*** PROVIDED MATERIAL

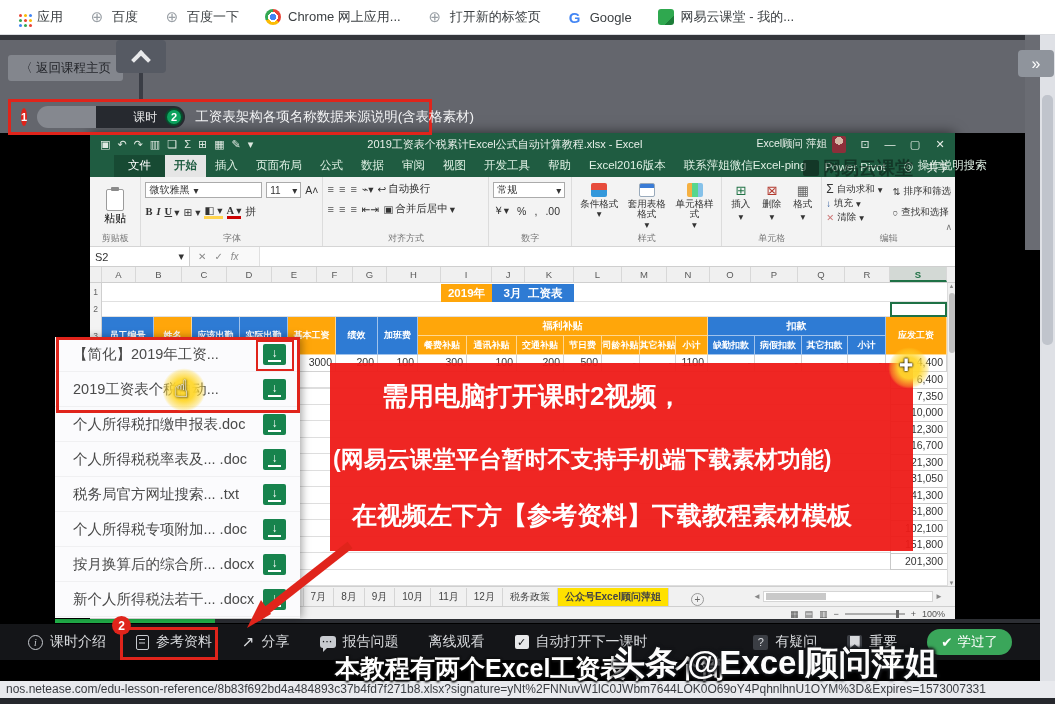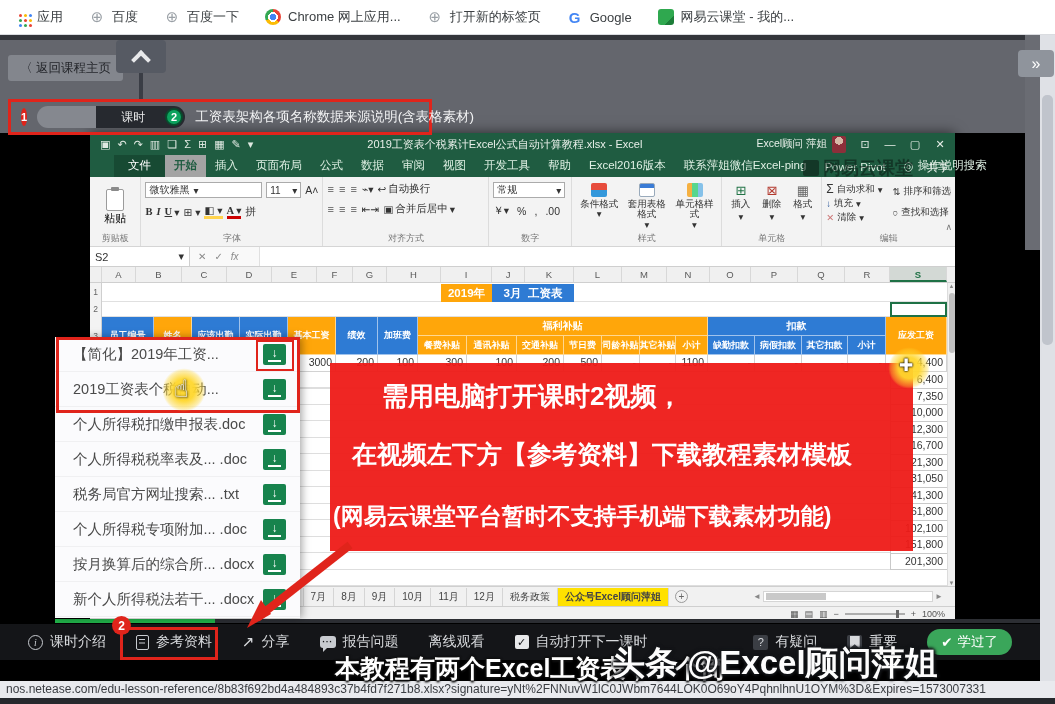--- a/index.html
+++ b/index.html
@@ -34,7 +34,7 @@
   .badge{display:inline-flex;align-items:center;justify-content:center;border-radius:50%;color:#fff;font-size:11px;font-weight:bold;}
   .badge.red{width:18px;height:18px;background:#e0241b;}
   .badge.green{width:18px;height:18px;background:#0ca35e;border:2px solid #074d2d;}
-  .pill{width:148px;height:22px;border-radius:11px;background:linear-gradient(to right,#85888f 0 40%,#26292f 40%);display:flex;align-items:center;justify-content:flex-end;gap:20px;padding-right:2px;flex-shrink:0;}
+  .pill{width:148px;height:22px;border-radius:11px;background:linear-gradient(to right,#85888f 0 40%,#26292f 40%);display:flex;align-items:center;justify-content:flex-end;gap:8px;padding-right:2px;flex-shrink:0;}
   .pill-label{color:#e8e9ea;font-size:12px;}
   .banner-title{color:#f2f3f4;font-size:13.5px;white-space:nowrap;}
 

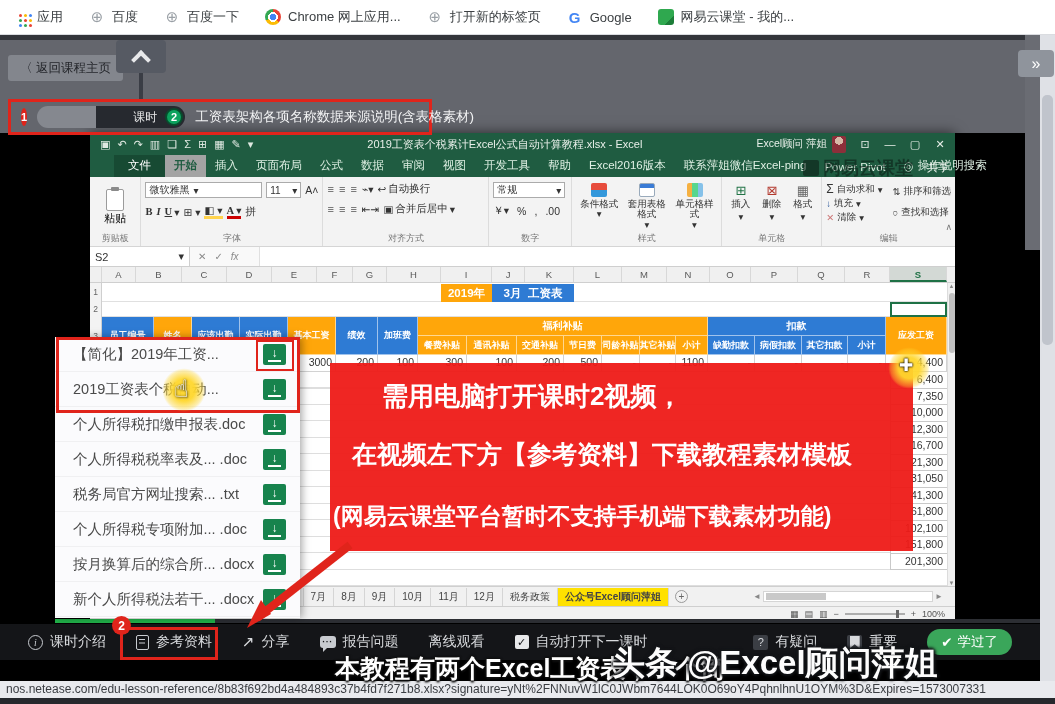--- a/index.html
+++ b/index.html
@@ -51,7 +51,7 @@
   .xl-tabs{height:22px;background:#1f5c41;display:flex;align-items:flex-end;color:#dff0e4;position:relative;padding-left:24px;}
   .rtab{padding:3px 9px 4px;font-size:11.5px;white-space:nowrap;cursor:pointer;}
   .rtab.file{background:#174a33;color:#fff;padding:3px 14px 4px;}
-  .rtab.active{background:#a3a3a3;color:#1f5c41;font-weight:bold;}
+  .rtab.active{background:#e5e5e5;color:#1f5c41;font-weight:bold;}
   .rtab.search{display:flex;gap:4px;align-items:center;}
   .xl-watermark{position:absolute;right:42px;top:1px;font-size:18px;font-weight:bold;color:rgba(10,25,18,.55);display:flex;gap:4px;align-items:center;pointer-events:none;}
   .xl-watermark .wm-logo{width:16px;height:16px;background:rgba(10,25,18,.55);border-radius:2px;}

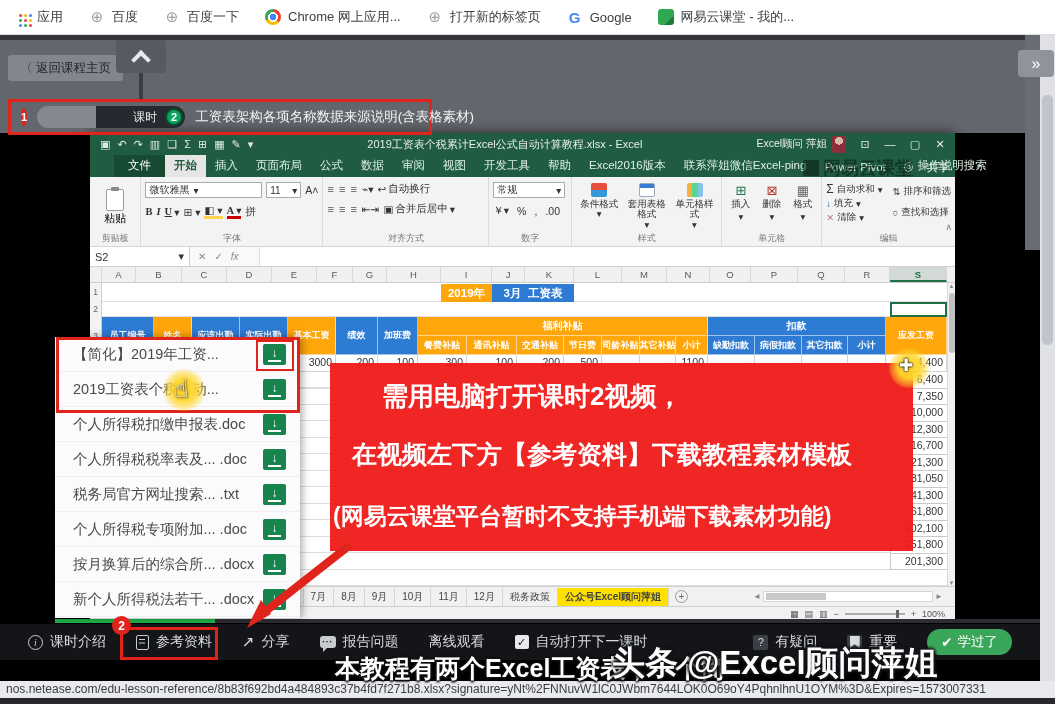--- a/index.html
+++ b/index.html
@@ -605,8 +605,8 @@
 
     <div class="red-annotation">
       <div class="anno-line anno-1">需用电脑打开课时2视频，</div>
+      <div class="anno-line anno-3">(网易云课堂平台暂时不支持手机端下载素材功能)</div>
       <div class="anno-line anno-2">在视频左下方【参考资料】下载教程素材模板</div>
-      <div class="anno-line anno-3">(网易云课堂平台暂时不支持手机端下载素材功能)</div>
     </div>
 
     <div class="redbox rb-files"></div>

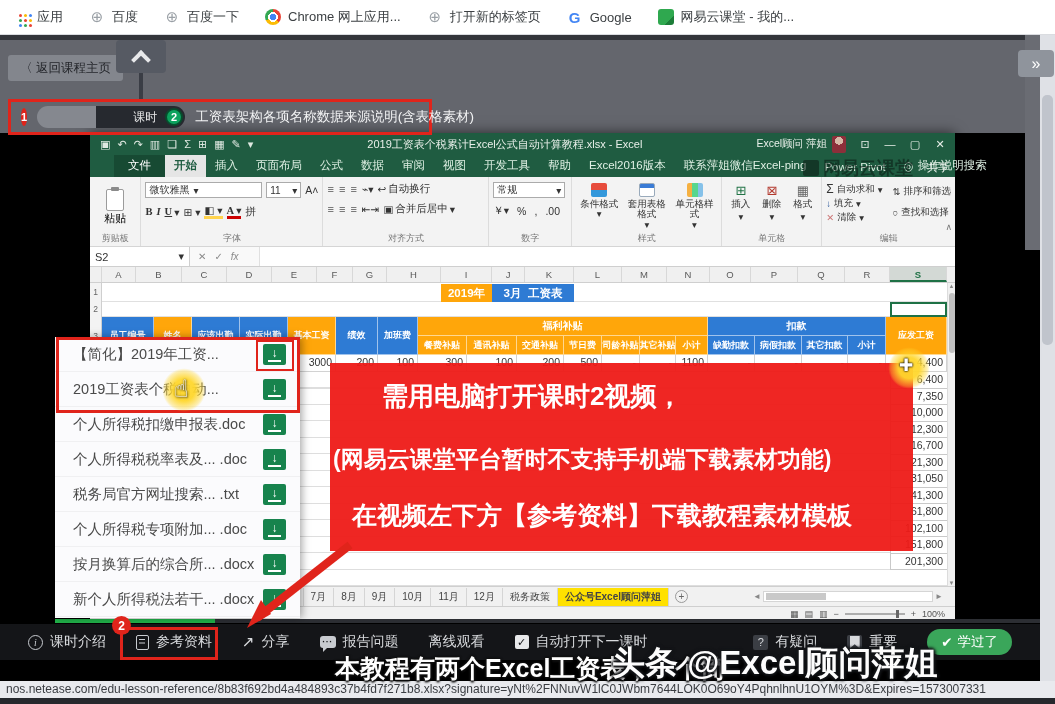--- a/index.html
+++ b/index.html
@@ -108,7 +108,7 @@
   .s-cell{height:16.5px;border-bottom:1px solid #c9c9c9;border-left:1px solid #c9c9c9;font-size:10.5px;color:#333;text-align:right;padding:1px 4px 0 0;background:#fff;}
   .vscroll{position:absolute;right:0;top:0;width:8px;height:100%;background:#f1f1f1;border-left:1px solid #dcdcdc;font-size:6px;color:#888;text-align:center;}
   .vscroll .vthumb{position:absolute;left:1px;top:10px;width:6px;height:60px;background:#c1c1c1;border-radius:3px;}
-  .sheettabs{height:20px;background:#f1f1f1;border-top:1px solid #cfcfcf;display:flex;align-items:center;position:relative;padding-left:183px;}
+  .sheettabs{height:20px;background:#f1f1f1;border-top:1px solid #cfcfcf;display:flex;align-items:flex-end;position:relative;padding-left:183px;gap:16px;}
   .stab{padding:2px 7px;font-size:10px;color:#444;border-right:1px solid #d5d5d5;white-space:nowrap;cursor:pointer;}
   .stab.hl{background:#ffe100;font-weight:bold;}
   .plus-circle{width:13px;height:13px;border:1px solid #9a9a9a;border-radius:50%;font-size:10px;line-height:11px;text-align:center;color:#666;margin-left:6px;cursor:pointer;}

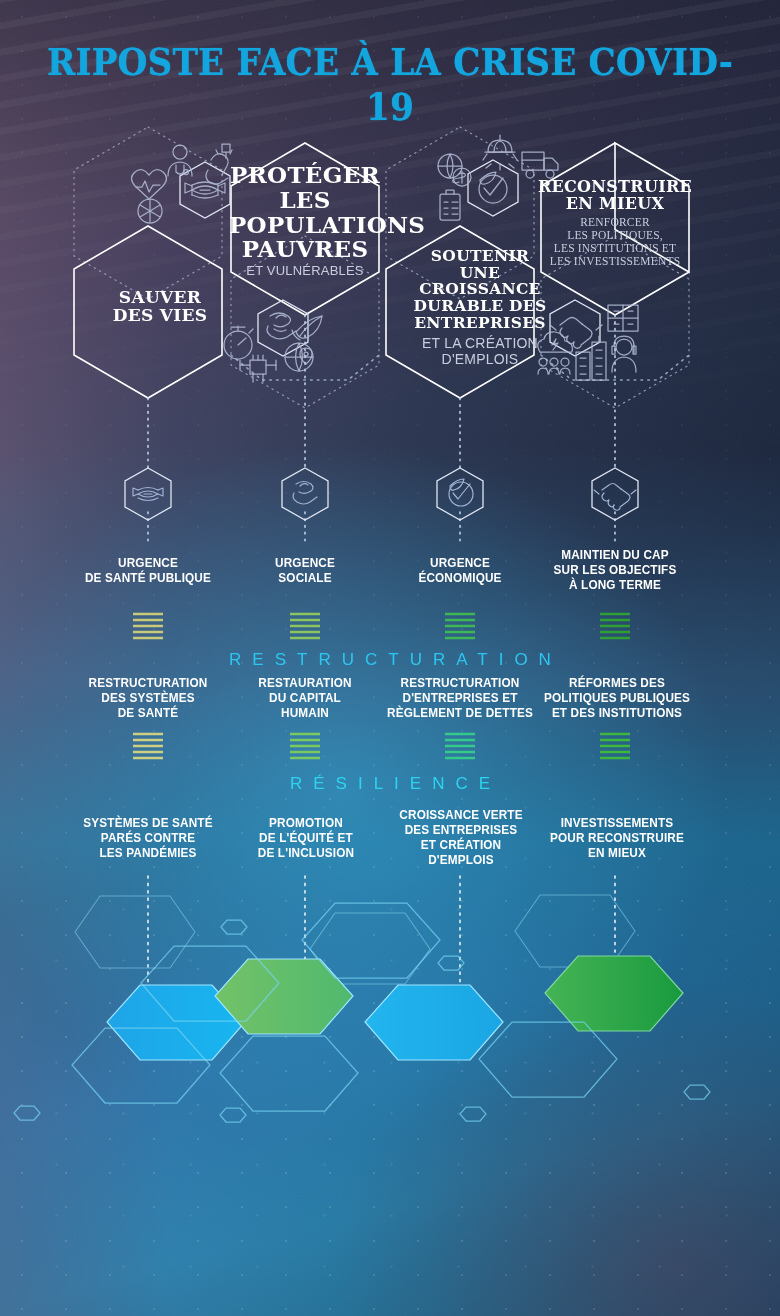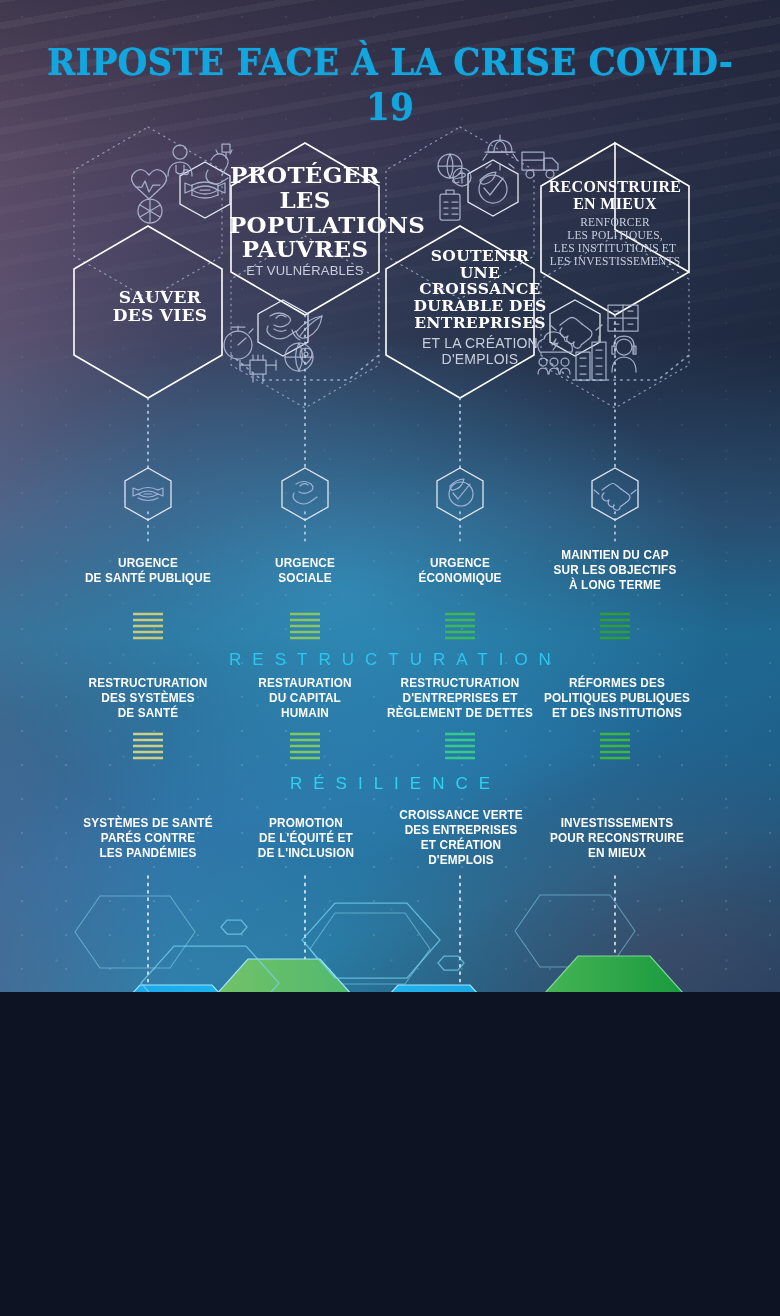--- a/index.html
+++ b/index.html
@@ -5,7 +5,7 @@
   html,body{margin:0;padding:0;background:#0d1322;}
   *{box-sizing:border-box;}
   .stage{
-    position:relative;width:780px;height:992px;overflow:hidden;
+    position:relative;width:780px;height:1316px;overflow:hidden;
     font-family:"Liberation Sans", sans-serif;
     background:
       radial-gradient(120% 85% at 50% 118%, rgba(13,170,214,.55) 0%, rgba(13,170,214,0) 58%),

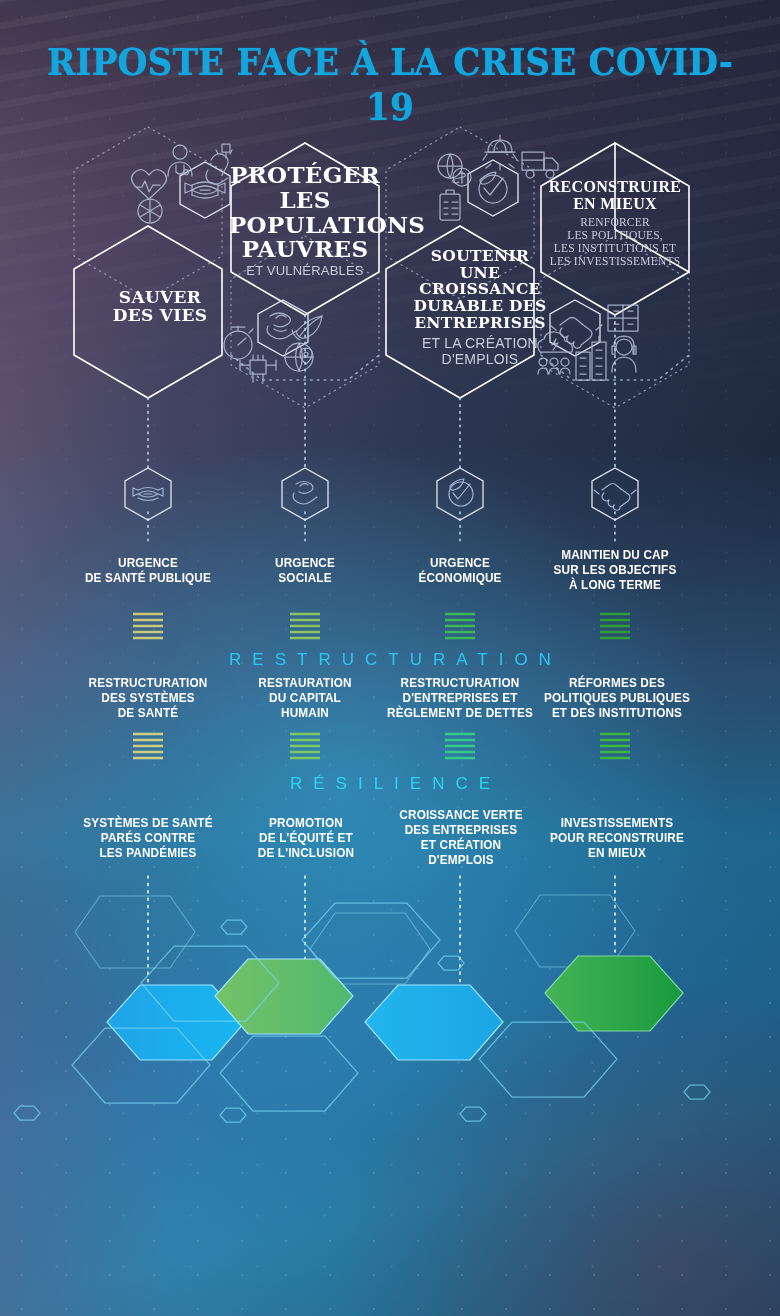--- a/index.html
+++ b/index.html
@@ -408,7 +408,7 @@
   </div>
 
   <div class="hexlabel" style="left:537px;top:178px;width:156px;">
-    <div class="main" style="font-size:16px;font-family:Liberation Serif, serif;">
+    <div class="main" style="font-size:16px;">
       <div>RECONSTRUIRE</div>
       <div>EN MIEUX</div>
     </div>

******

__WHAT TO DO__. Retrieve every line above holding the word "badge".

__OUTPUT FOR THIS EXERCISE__.
   .badge{display:inline-flex;align-items:center;justify-content:center;border-radius:50%;color:#fff;font-size:11px;font-weight:bold;}
   .badge.red{width:18px;height:18px;background:#e0241b;}
   .badge.green{width:18px;height:18px;background:#0ca35e;border:2px solid #074d2d;}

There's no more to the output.